If released in a calmer world, the movie would be received and understood, if not necessarily enjoyed, as yet another piece of militaristic pulp from the factory of Tom Clancy, in which only one ingenious American can avert catastrophe. That American, Jack Ryan, has presided over numerous Clancy novels and three previous movie adaptations: The Hunt for Red October, with Alec Baldwin, and Patriot Gamesand Clear and Present Danger, with Harrison Ford. Here, in Paramount’s attempt to reinvigorate the franchise, Ryan has been dunked in the fountain of youth, from which a dripping and tentative Ben Affleck emerges. Affleck’s uncertainty about whether he can shoulder a movie series translates well into this callower Ryan’s insecurity about being forced into situations beyond political analysis. Ryan’s self-deprecating instincts may be wrong, but Affleck’s are correct. He belongs in smaller, more intimate and conversational movies.
We’ve got another of those global crises: A low-yield nuclear bomb has wound up in the hands of a Fascist (Alan Bates, expostulating over a steady stream of cigarettes) who plans to start a nuclear war between America and an unstable Russia. The new Russian President Nemerov (Ciarán Hinds) comes on strong — a rhetorical “hardliner” — but Ryan suspects that forces beyond Nemerov’s control may be shaping his decisions; conveniently, Ryan wrote a paper on Nemerov and seems to be the only American who understands him. Even the American president (James Cromwell) and CIA director William Cabot (Morgan Freeman) look askance at Ryan’s defense of Nemerov, even after the bomb — stashed in a cigarette machine in Baltimore’s football stadium (this is an anti-smoking movie if ever there was one) — goes off and brings both countries to the brink.

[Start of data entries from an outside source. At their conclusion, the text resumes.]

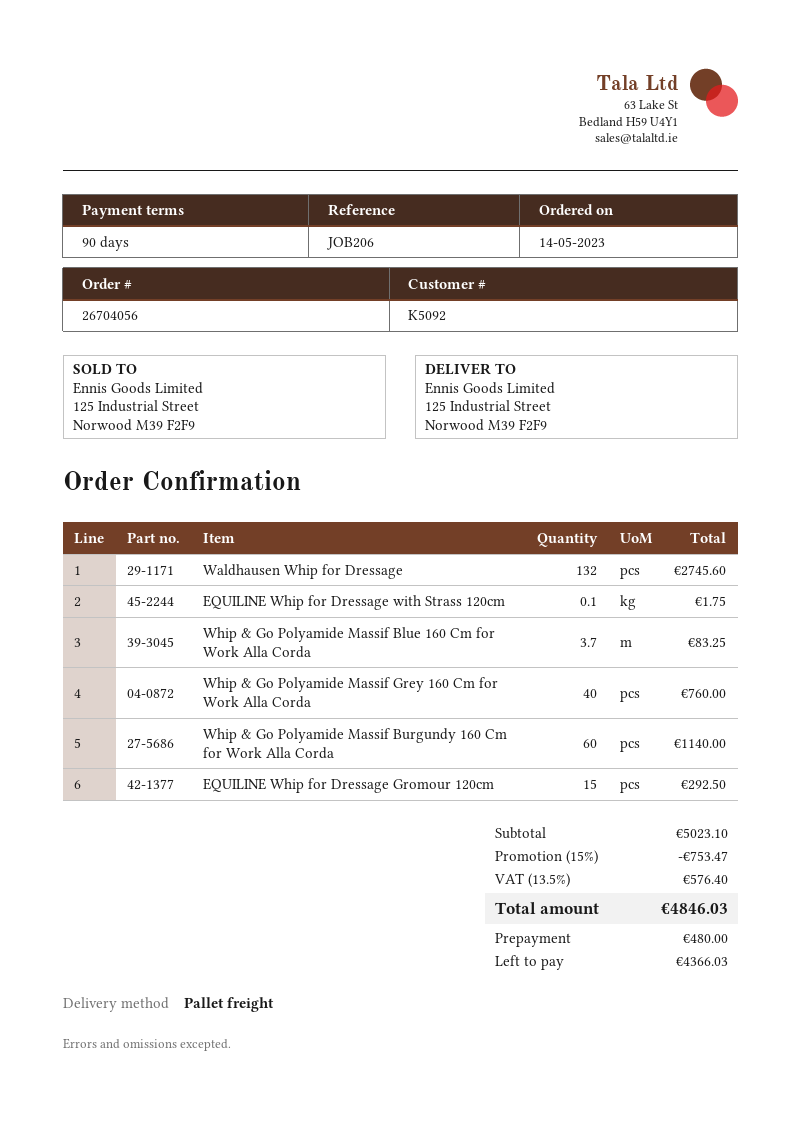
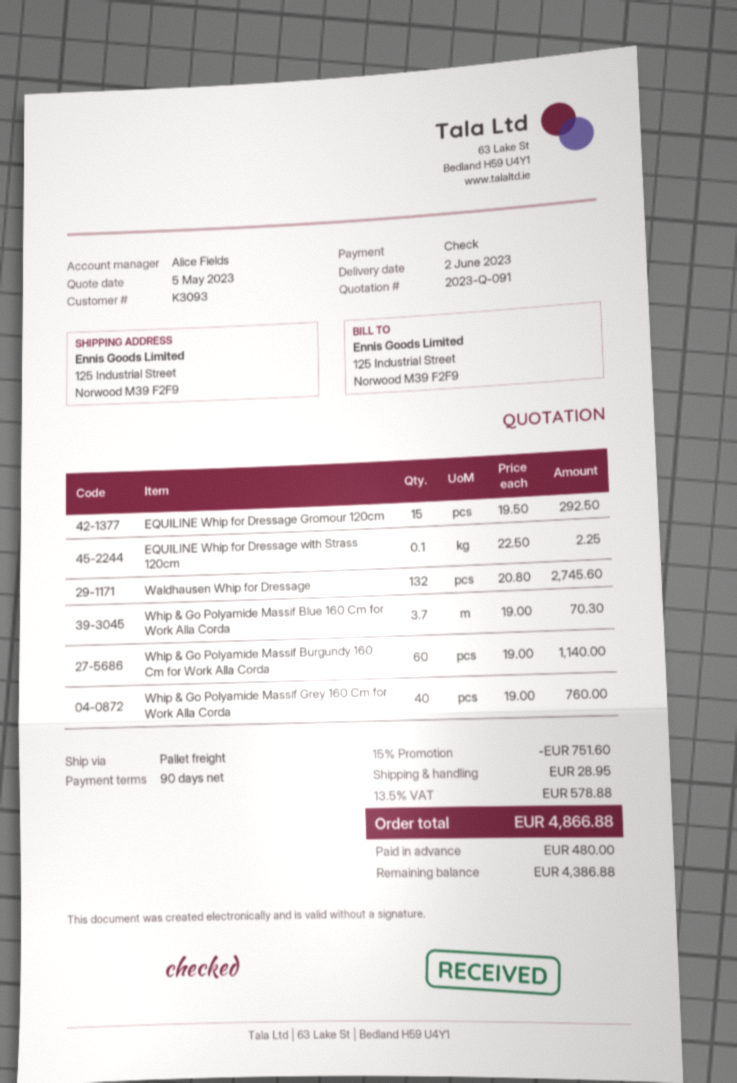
customer number: K5092 -> K3093
EQUILINE Whip for Dressage with Strass 120cm: 0.1 for 1.75 -> 0.1 for 2.25
Whip & Go Polyamide Massif Blue 160 Cm for Work Alla Corda: 3.7 for 83.25 -> 3.7 for 70.30
discount: 15% = 753.47 -> 15% = 751.60
shipping: none -> 28.95
tax: 13.5% = 576.40 -> 13.5% = 578.88
total: 4846.03 -> 4866.88
balance: 4366.03 -> 4386.88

What follows the big bang is a great, tedious deal of rushing around and arguing. Ryan dashes into the fray, sometimes accompanied by Liev Schreiber as a dead-eyed agent who seems to belong in an earlier breed of spy movie. Directed, unaccountably, by the erratic Phil Alden Robinson (who made the sentimental gem Field of Dreams and the amusing caper film Sneakers), the movie collapses into scenes of manufactured tension and paranoia, culminating in one of those wonderfully dull face-offs in which the antagonists … type at each other. The Sum of All Fears won’t go down in history as anything much. As things calm down, it will be filed away as a franchise movie that avoids asking the most basic question: If we’re worried about how many nuclear weapons are out there, presumably lying around for the picking by terrorists and God knows who else, shouldn’t we be thinking about making sure there are fewer of the things to pick from?